Exercise directions – Across the entries that follow, how many lines have the word "color" in them? Give only the number.

** Opening Data shown block **

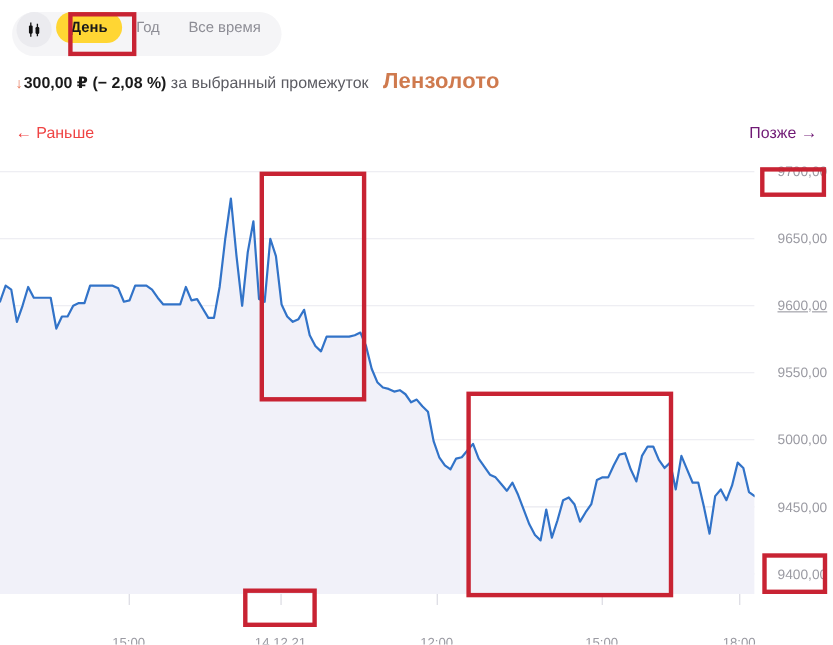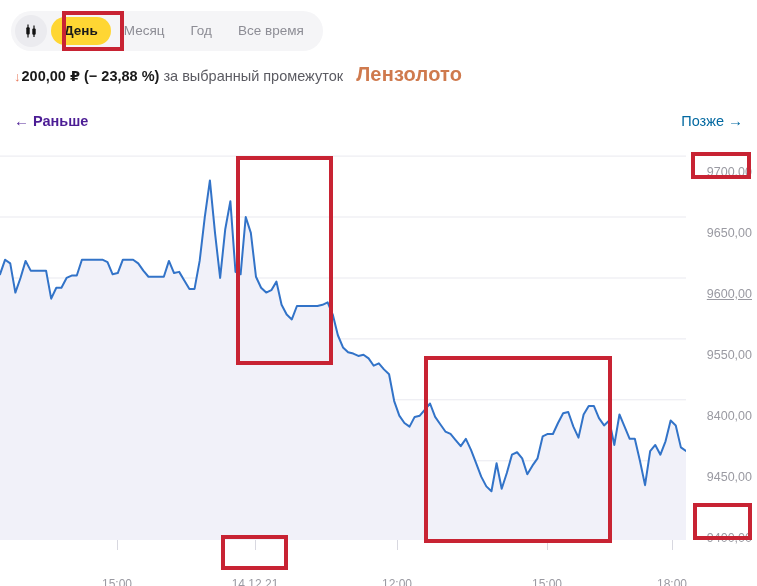--- a/index.html
+++ b/index.html
@@ -23,7 +23,7 @@
     top: 11px;
     height: 40px;
     display: flex;
-    align-items: center;
+    align-items: flex-start;
     background: #f5f5f7;
     border-radius: 20px;
     padding: 0 6px 0 4px;

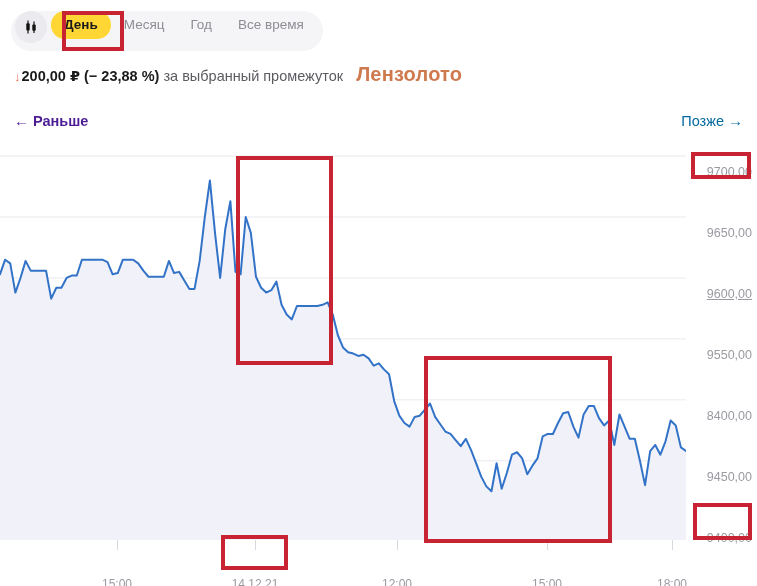--- a/index.html
+++ b/index.html
@@ -180,7 +180,6 @@
     </svg>
   </div>
   <div class="tab active">День</div>
-  <div class="tab">Месяц</div>
   <div class="tab">Год</div>
   <div class="tab">Все время</div>
 </div>

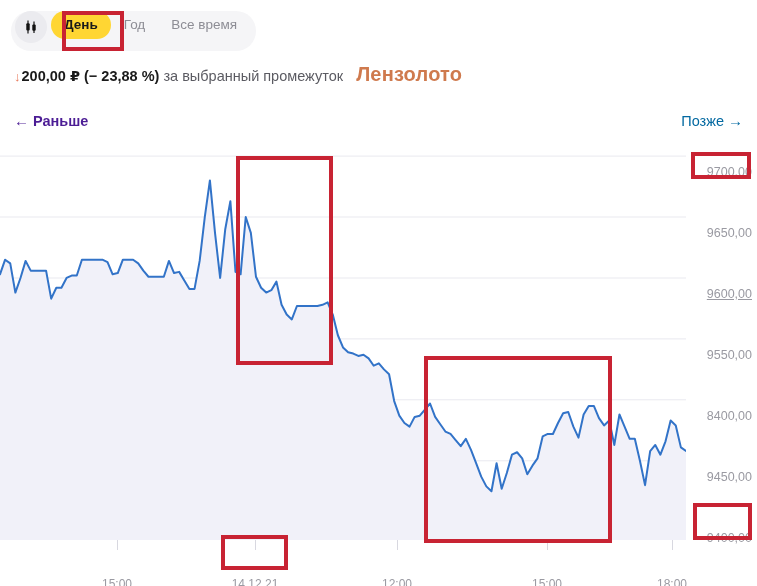--- a/index.html
+++ b/index.html
@@ -185,7 +185,7 @@
 </div>
 
 <div class="summary">
-  <span class="arrow-down">↓</span><span class="delta">200,00 ₽ (− 23,88 %)</span>
+  <span class="arrow-down">↓</span><span class="delta">300,00 ₽ (− 2,08 %)</span>
   <span>за выбранный промежуток</span>
   <span class="ticker">Лензолото</span>
 </div>

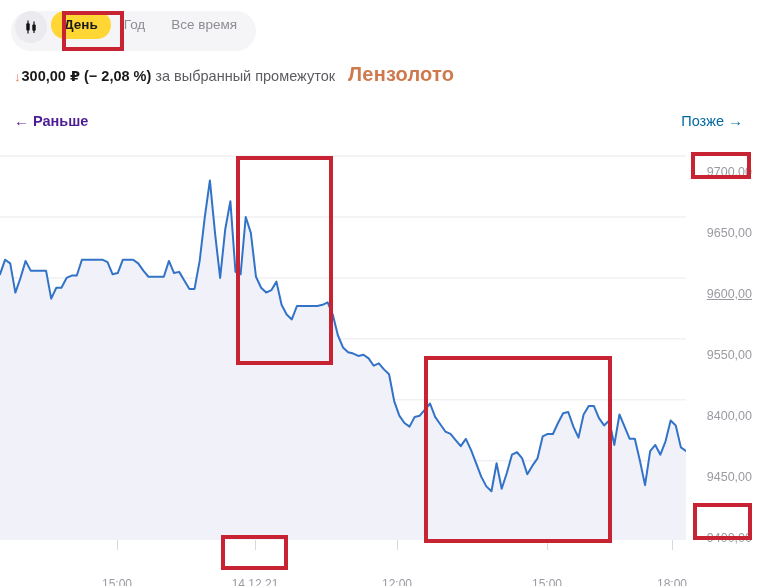--- a/index.html
+++ b/index.html
@@ -103,10 +103,9 @@
     left: 14px;
     top: 0;
     font-size: 14.5px;
-    color: #4c1d95;
+    color: #ef4444;
     cursor: pointer;
     white-space: nowrap;
-    font-weight: bold;
   }
   .nav-next {
     position: absolute;

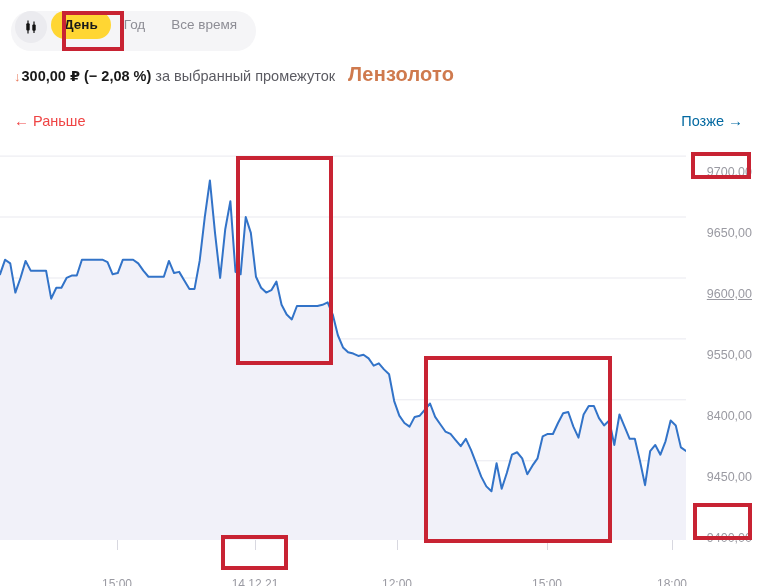--- a/index.html
+++ b/index.html
@@ -112,7 +112,7 @@
     right: 14px;
     top: 0;
     font-size: 14.5px;
-    color: #0369a1;
+    color: #701a75;
     cursor: pointer;
     white-space: nowrap;
   }

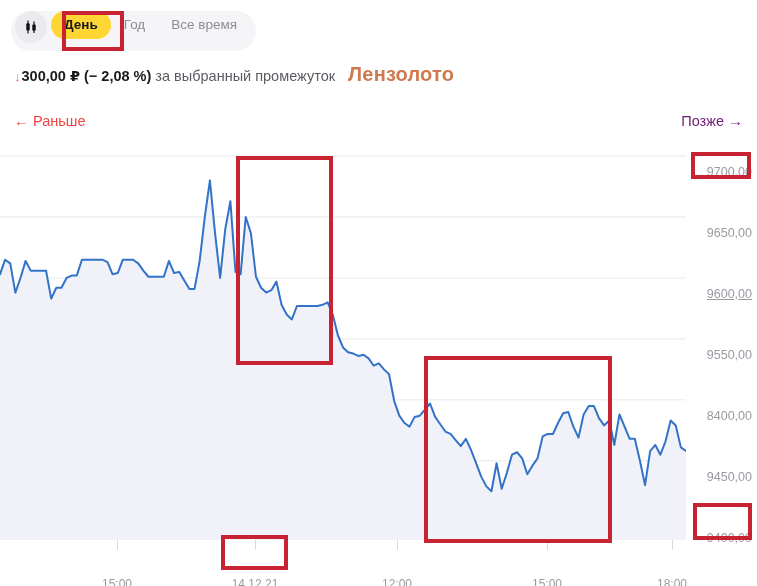--- a/index.html
+++ b/index.html
@@ -136,7 +136,7 @@
   .ylabels {
     position: absolute;
     left: 690px;
-    top: 16px;
+    top: 0;
     width: 67px;
     height: 390px;
   }

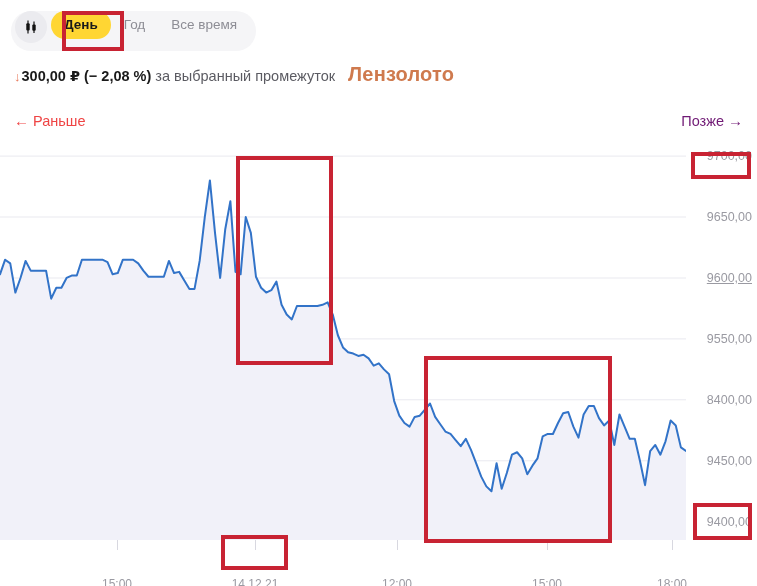--- a/index.html
+++ b/index.html
@@ -224,7 +224,7 @@
       <div class="ylabel" style="top: 67px;">9650,00</div>
       <div class="ylabel" style="top: 128px; text-decoration: underline;">9600,00</div>
       <div class="ylabel" style="top: 188.9px;">9550,00</div>
-      <div class="ylabel" style="top: 249.8px;">8400,00</div>
+      <div class="ylabel" style="top: 249.8px;">5000,00</div>
       <div class="ylabel" style="top: 310.8px;">9450,00</div>
       <div class="ylabel" style="top: 371.7px;">9400,00</div>
     </div>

** Closing Data shown block **

Exercise response – 4